En op de eerste kogel uit YĪN YĪN's arsenaal staat de naam ‘The Year of the Rabbit’; de opener van Mount Matsu en laat de band meteen horen dat sinds dat album de ‘Thaichedelic’ sound deels is ingewisseld voor een Japanser geluid ('matsu' betekent 'pijnboom' in het Japans). Wat is gebleven is de uitzonderlijk stevige fundering die door drums, bas, synth en gitaar wordt gelegd door naadloos in elkaar te klikken. 

Op ‘Pia Dance’ zingt de band: “Piaaaaaa, you make me wanna dance”. Lukt dat? En of dat lukt, stil blijven zitten is er ook hier niet bij, met dank aan een hoger tempo, een discosound waarbij een traditioneel instrument als de koto enorm funky klinkt en dit de soundtrack had kunnen zijn van een Japanese versie van Saturday Night Fever. Maar alleen maar dansen wordt vermoeiend, dus ook een rustpuntje wordt ingelast als gitarist Erik Bandt plaatsneemt voor het rode licht en als in een western wordt de spanning opgebouwd. Dan klapt vervolgens de gong erin en zijn we weer aan het dansen met een stroboscoop die misschien zijn taak net te goed doet, waardoor je liever even ergens anders heen kijkt dan het podium.

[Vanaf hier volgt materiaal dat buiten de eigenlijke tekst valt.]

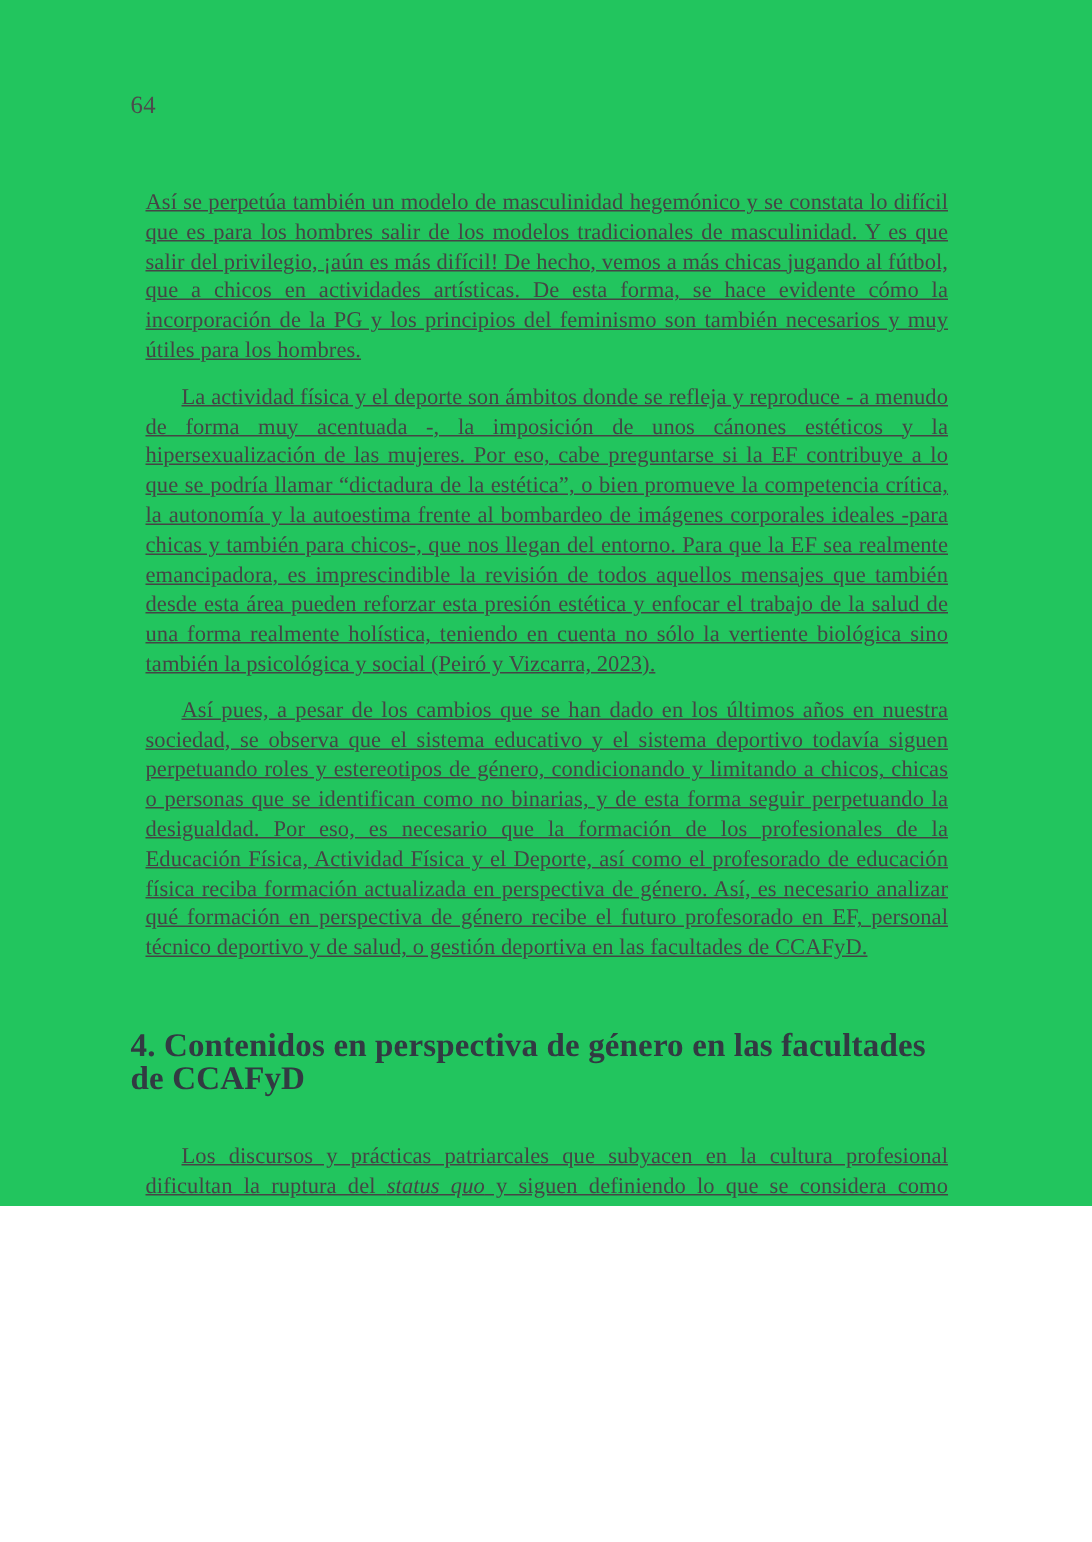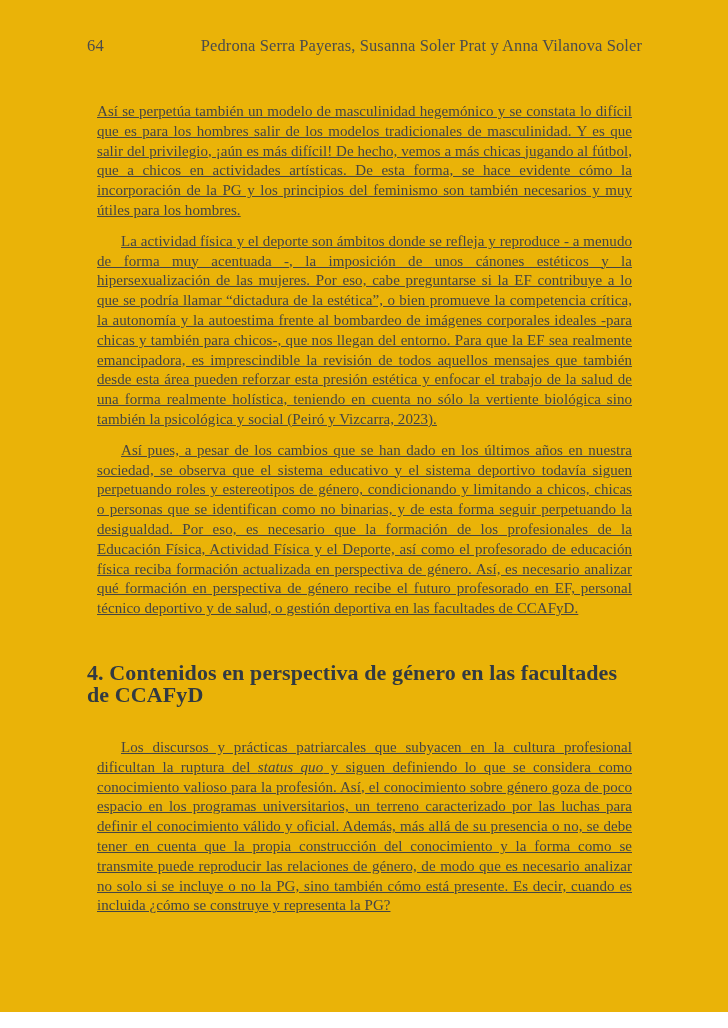"64" .page { background: #eab308 -> #22c55e; height: 1012px -> 804px; padding: 36px 86px 0 87px -> 60px 86px 0 87px }
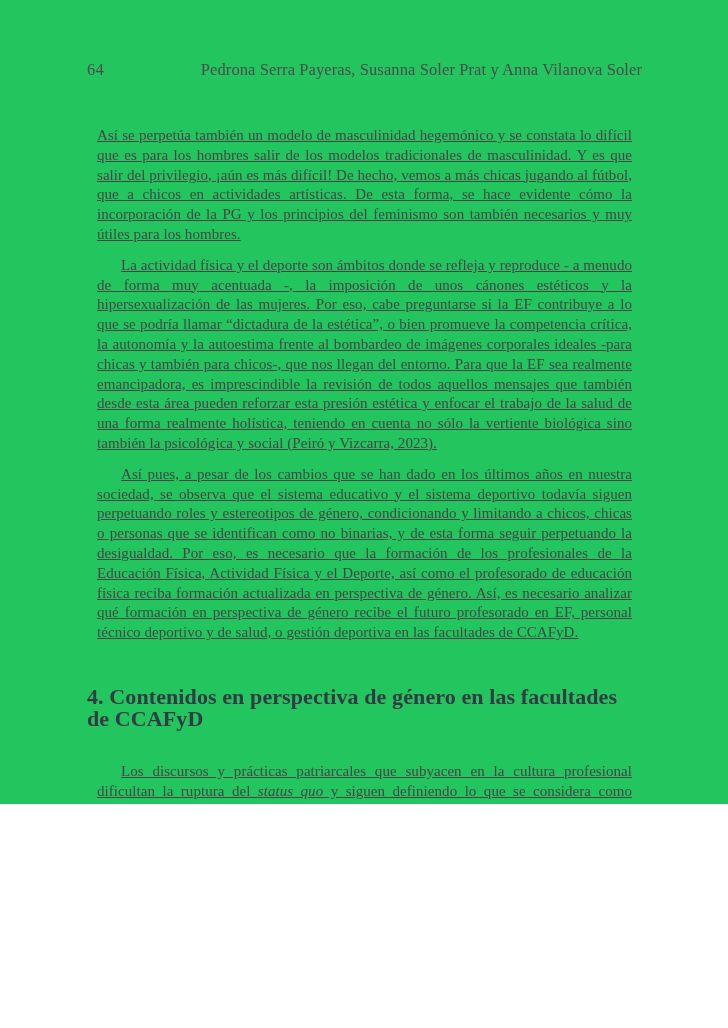"Pedrona Serra Payeras, Susanna Soler" span.running-title { html: <span>Pedrona Serra Payeras, Susanna Soler Prat y Anna Vilanova Soler</span> -> none }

Het rustpunt is maar van korte duur dus, en de voeten van het dansgrage publiek worden op de proef gesteld. Tijd voor een luisternummer is er niet, voor een troefkaart wel, want drummer Kees Berkers krijgt een moment om zijn kunstvorm optimaal tot uiting te brengen. De rest van de band neemt plaats op de grond, hij gooit een beat erin die als een paringsdans wordt omschreven.

“Nu gaan we het laatste nummer spelen”, verkondigt Robbert Verwijlen, die een luid 'ahwwww' daarop terugkrijgt. Het blijkt een leugen te zijn, want we krijgen niet een, maar twee nummers als toegift met als afsluiter misschien wel dé grootste floorfiller van YĪN YĪN: Dis Kô Dis Kô die met de constant lopende synthesizers nog het meeste aanvoelt alsof Giorgio Moroder de koffers heeft gepakt en een tripje Azië heeft gedaan voordat ie italo-disco ging maken.

Of YĪN YĪN de reputatie moet blijven behouden van dansband is de vraag. Met hun nieuwe album hebben ze al duidelijk gekozen voor een andere geografische koers, maar dat we moeten dansen op hun muziek; dat is niet veranderd. Toch maakt een show als deze heel benieuwd hoe YĪN YĪN zou klinken als het tempo nog veel verder naar beneden wordt geschroefd, want met hun muzikaliteit zou dat geen probleem mogen zijn. En aan de blije en tevreden hoofden te zien van de mensen die 013 verlaten is het voor hun ook geen probleem als we maar blijven dansen op die dis ko dis ko-muziek.